Themes And Color Scales#
Station maps share the map theme and color utilities.
fig = plot_station_map(
data,
options=StationMapOptions(
overlay="phase",
frequency=100.0,
theme="publication",
cmap="Turbo",
opacity=0.85,
title="L18 phase at 100 Hz",
),
)
Use value_range=(min, max) for stable comparisons across multiple
maps. This is especially important when exporting a sequence of maps
for a report.
Backends#
plotly is the interactive default. matplotlib produces static
figures for reports and batch processing.
from pycsamt.map import StationMapOptions, plot_station_map
fig = plot_station_map(
"data/AMT/WILLY_DATA/L18PLT",
options=StationMapOptions(backend="matplotlib"),
)
Backend behavior differs slightly:
plotlyProduces interactive geographic maps when coordinates exist, and station-index plots when they do not.

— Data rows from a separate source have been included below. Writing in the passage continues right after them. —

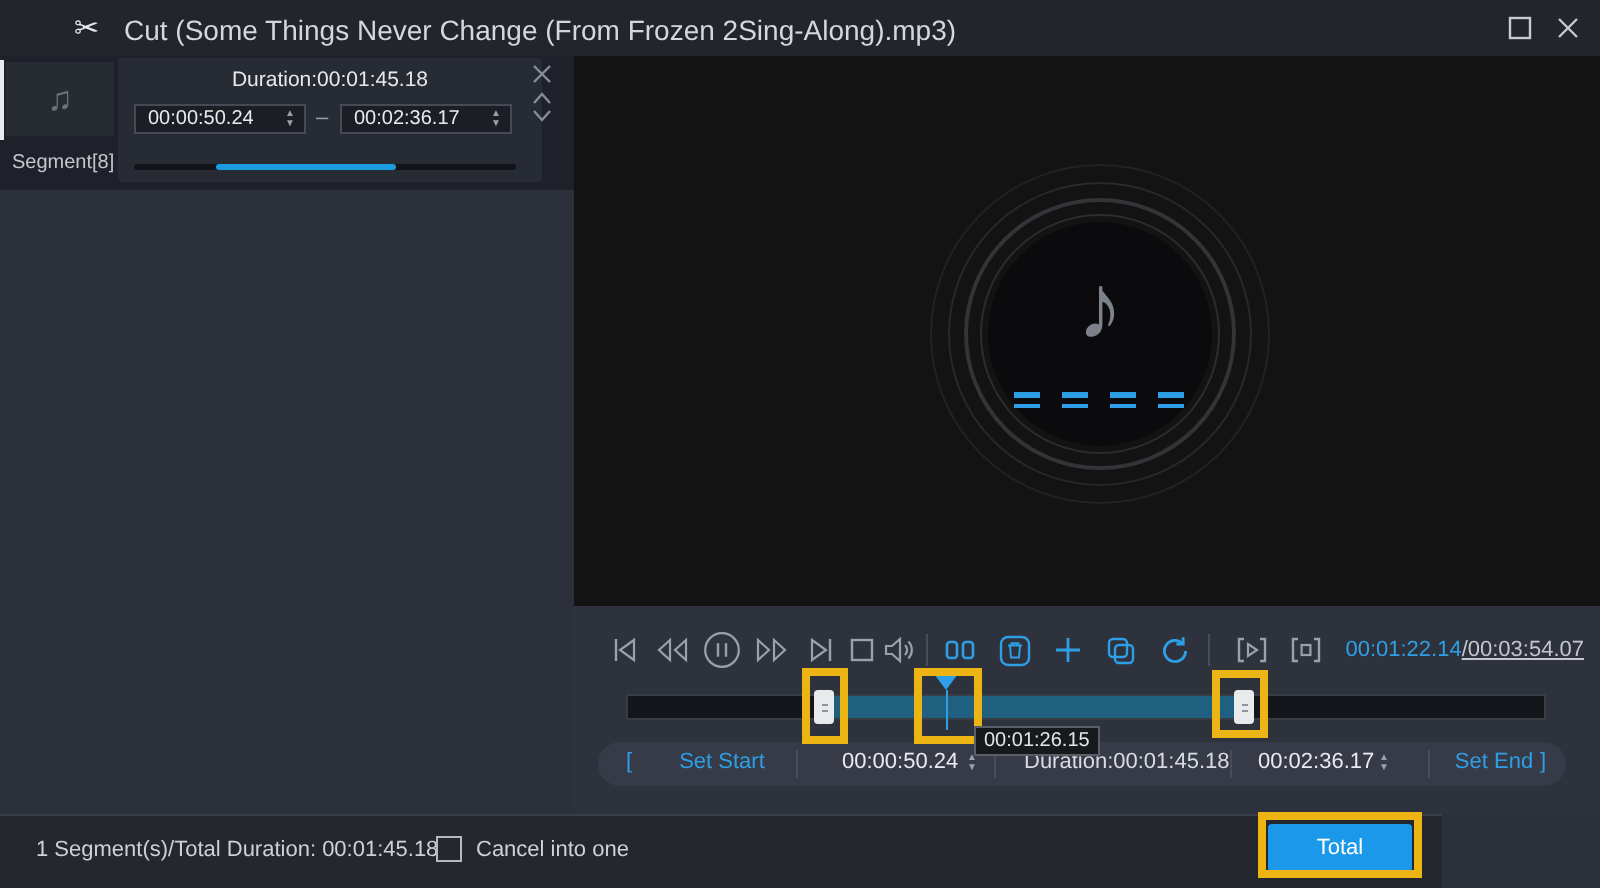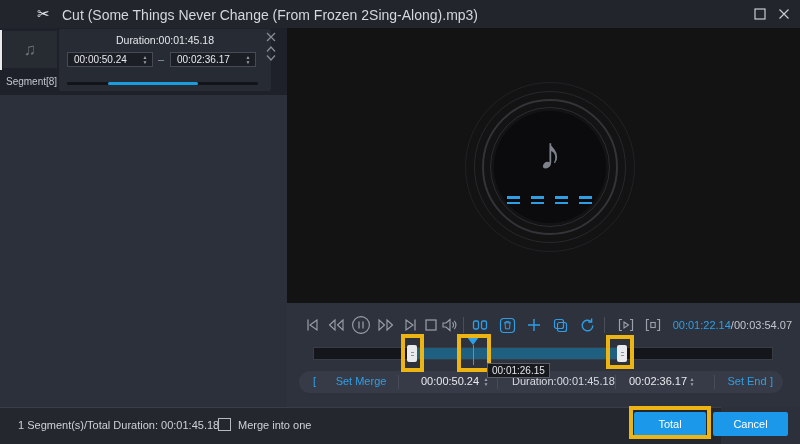"/00:03:54.07" span { text-decoration: none -> underline }
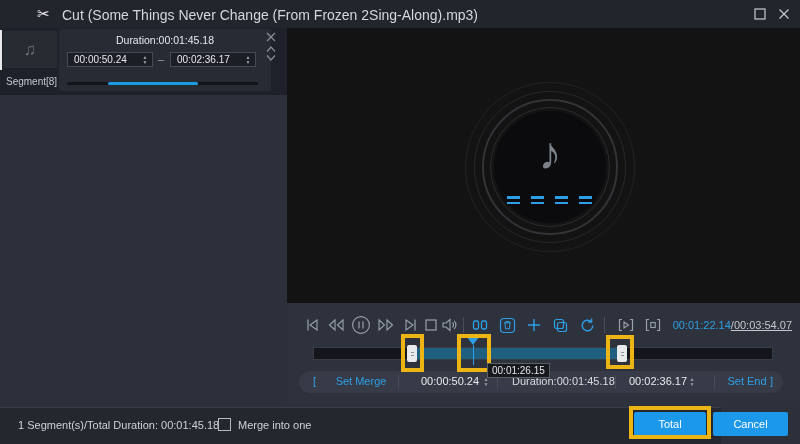"Set Merge" span.ab-txt { text: Merge -> Start }
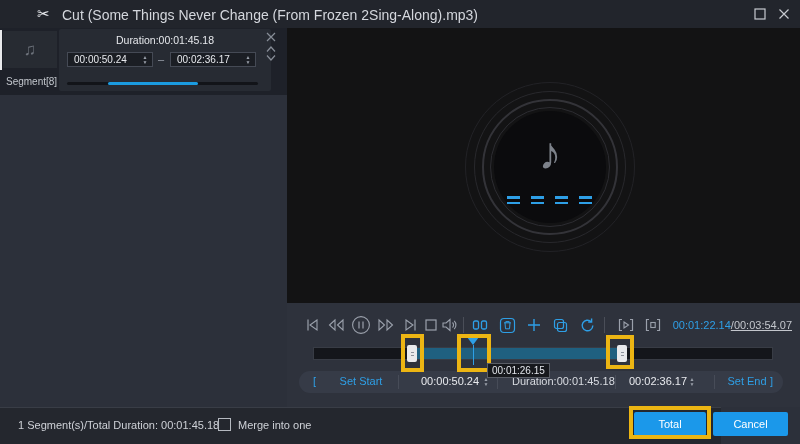"Merge into one" span { text: Merge -> Cancel }
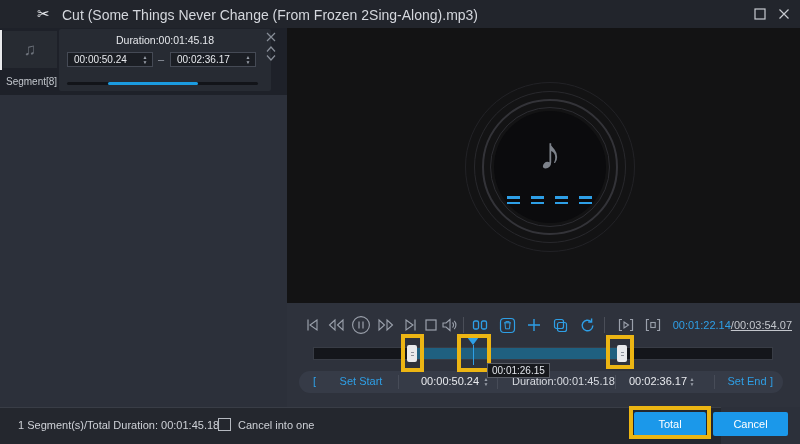"Cancel" button.solidbtn { html: <button>Cancel</button> -> none }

matplotlibProduces a static Matplotlib figure. It uses longitude/latitude when available and station index/value otherwise.
Unknown backends raise ValueError.
Coordinate Fallback#
Station maps do not require coordinates to produce a useful diagnostic view. If at least one finite latitude/longitude pair exists, the Plotly backend attempts a geographic map. If no geographic coordinates exist, it creates a Cartesian station-index plot.
from pycsamt.map import ensure_map_data
data = ensure_map_data("data/AMT/WILLY_DATA/L18PLT")
if not data.has_geo:
print("Using profile fallback because coordinates are incomplete.")
For production geographic maps, validate data.has_geo before
plotting when every station must appear at a real location, and fix
coordinates through your survey metadata or CRS preprocessing.
Exporting Station Maps#
Use the export helpers to save figures consistently:
from pycsamt.map import write_html, save_png
write_html(fig, "outputs/stations.html")
save_png(fig, "outputs/stations.png", width=1400, height=900)
PNG export requires a static image backend such as Kaleido for Plotly figures. HTML export works without Kaleido.
Troubleshooting#
- Empty figure
No stations were loaded, or filtering removed every line. Inspect
data.station_idsanddata.lines.- Map appears as a station-index plot
No finite geographic coordinates were available. Check
data.has_geoand your station metadata.rhoorphasecolors are missingThe requested frequency may not exist within
frequency_tolerance, or the station may not have a validZobject. Try removing the tolerance to inspect nearest-frequency behavior.- Contours do not appear
The density and contour-image layers need at least three finite coordinate/value triples. They are skipped silently when there is not enough data.
- Colorbars differ between maps
Set the same
value_rangeandlog_coloroptions on each map.